• [What to work on]: Search the data for the string "again" and copy each line where it turns up.

*** Excerpted data ***

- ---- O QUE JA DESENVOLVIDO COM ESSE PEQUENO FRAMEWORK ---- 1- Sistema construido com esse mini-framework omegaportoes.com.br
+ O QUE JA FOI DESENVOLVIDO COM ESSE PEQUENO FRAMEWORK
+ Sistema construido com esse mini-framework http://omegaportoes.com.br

***
*** Excerpted data ***

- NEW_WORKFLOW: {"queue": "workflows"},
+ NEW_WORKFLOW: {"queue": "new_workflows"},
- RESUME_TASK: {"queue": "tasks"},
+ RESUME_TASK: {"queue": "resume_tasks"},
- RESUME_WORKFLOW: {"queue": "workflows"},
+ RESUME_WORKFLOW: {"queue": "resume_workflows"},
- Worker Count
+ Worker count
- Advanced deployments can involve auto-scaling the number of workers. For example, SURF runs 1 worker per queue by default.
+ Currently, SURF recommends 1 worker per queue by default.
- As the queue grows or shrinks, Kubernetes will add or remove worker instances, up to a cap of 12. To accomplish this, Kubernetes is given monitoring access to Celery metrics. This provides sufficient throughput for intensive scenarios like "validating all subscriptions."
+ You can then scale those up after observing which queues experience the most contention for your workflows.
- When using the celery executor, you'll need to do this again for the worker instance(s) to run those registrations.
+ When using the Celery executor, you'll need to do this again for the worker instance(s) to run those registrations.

***
*** Excerpted data ***

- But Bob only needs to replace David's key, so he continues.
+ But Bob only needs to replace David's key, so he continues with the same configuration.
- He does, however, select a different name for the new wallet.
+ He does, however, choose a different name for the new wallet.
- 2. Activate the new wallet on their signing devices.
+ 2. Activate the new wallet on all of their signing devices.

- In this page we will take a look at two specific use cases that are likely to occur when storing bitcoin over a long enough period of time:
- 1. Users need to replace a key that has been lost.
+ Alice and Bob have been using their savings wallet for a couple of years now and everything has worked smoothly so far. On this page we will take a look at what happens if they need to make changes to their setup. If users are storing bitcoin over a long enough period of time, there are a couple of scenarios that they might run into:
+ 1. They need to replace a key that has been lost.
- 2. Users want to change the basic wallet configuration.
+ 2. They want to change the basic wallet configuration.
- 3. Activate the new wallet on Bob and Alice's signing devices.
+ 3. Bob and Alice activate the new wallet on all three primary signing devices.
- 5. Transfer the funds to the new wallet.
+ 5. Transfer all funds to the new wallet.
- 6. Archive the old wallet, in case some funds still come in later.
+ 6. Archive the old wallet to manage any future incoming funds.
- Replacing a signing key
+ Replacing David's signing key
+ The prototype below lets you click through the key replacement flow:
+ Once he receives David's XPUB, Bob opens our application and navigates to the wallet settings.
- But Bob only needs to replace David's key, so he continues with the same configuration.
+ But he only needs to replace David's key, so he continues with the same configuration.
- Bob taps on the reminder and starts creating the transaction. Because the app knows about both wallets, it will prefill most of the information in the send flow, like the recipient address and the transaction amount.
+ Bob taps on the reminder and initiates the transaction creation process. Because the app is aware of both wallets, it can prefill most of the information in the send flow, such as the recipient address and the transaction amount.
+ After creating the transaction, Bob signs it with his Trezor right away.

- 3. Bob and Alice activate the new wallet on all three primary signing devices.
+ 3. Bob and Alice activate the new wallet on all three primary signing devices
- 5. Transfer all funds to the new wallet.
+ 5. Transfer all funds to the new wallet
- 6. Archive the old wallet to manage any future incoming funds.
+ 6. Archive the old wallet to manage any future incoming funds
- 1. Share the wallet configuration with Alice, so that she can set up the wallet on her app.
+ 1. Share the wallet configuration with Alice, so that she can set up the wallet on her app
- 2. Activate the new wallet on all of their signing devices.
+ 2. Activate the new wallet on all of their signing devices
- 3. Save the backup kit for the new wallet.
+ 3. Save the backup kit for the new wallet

***

• [Result below]:
- When using the celery executor, you'll need to do this again for the worker instance(s) to run those registrations.
+ When using the Celery executor, you'll need to do this again for the worker instance(s) to run those registrations.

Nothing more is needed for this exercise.